7 Eylül 2013 Cumartesi

Suriye için tarafların strateji ve caydırıcılık hamleleri


Soğuk savaş yıllarında küresel aktörler tarafından dünya üzerinde hissettirilen ve ikna edicilik alanında kaybolan sıcak temas kuralı git gide sıcak mesajların ve caydırıcılık etkenlerinin gün yüzüne çıkması ile daha açık bir şekilde belirginleşmiştir. İkinci dünya savaşından sonra yıpranan güç sisteminin ardından doğan boşlukların kapatılması için güç karmaşasının git gide belirli aktörler üzerinden yürütülecek olması ve karmaşık sistemin belirli bir düzen içerisinde yer almasının sağlanması stratejik ve taktiksel eylemler ile kanıtlanmıştır.

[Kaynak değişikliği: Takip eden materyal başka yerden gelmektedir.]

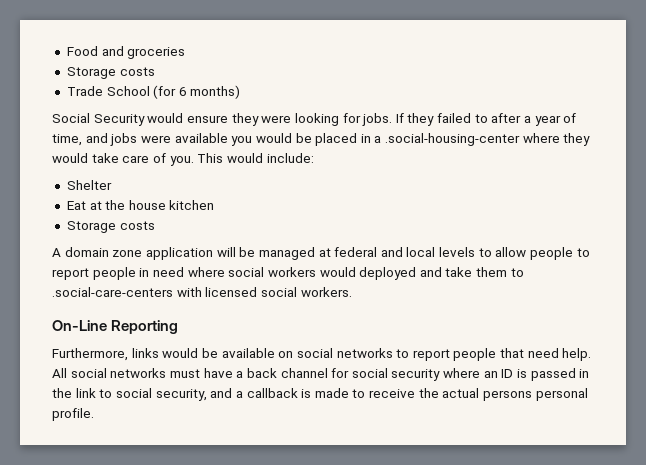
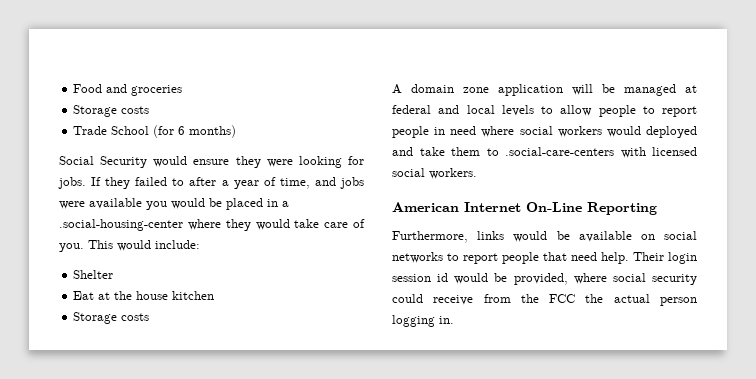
- On-Line Reporting
+ American Internet On-Line Reporting
- All social networks must have a back channel for social security where an ID is passed in the link to social security, and a callback is made to receive the actual persons personal profile.
+ Their login session id would be provided, where social security could receive from the FCC the actual person logging in.

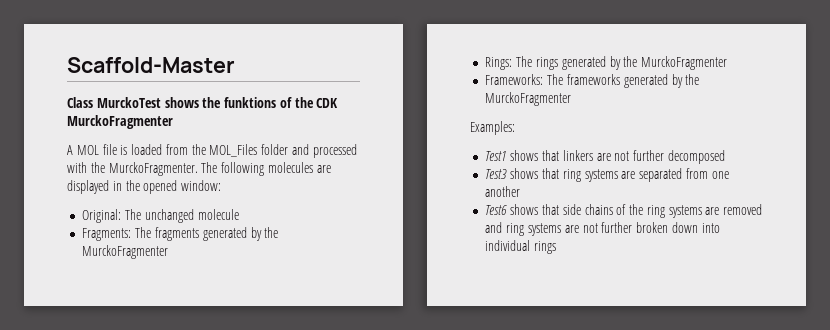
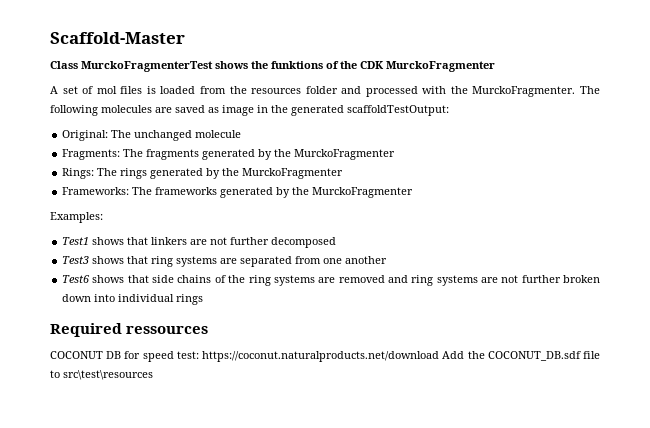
- Class MurckoTest shows the funktions of the CDK MurckoFragmenter
+ Class MurckoFragmenterTest shows the funktions of the CDK MurckoFragmenter
- A MOL file is loaded from the MOL_Files folder and processed with the MurckoFragmenter.
+ A set of mol files is loaded from the resources folder and processed with the MurckoFragmenter.
- The following molecules are displayed in the opened window:
+ The following molecules are saved as image in the generated scaffoldTestOutput:
+ Required ressources
+ COCONUT DB for speed test: https://coconut.naturalproducts.net/download Add the COCONUT_DB.sdf file to src\test\resources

Birinci dünya savaşından sonra etkisi önceden kurgulanmış olan ve uluslararası kamuoyuna servis edilen Hitler, Stalin ve Mussollini gibi etkili liderlerin kendi milletleri ve farklı milliyetler üzerinde yoğun sempati ve ilgi oluşturulması sağlanmıştır. Soğuk savaş rüzgarı ile birlikte bu isimlerin dünya üzerindeki güç sisteminin belirsizliği için bir çare olması sağlanmış ve arzulanan sonuçlara yönelik katkıları etkili olunmuştur. Dünya üzerinde farklı coğrafyalarda egemenliğin ve güvenliğin hakimiyet alanı ideolojik ve sistematik bir şekilde farklı çözüm yolları desteklenmiştir. Orta Doğu ve Afrika coğrafyasında oluşturulan boşluğun ve kapatılamayan karmaşa sızıntısının yüz yıllarca bu coğrafyalarda hüküm süren cihan devleti Osmanlı’nın sistematik bir şekilde komplolar ve iç çatışmalar sona erdirilmesi ile birlikte daha da artmıştır. Topyekün savaş stratejilerinin yerini artık konvansiyonel stratejilere bırakmasının ardından modern stratejilerin de git gide kimyasal ve nükleer tehdit stratejilerine bırakması ile birlikte dünya üzerinde yığılan baskının ve biriktirilen tahribatın psikolojik olarak sürdürülmesi artık çok geç bir yaklaşım olacaktır.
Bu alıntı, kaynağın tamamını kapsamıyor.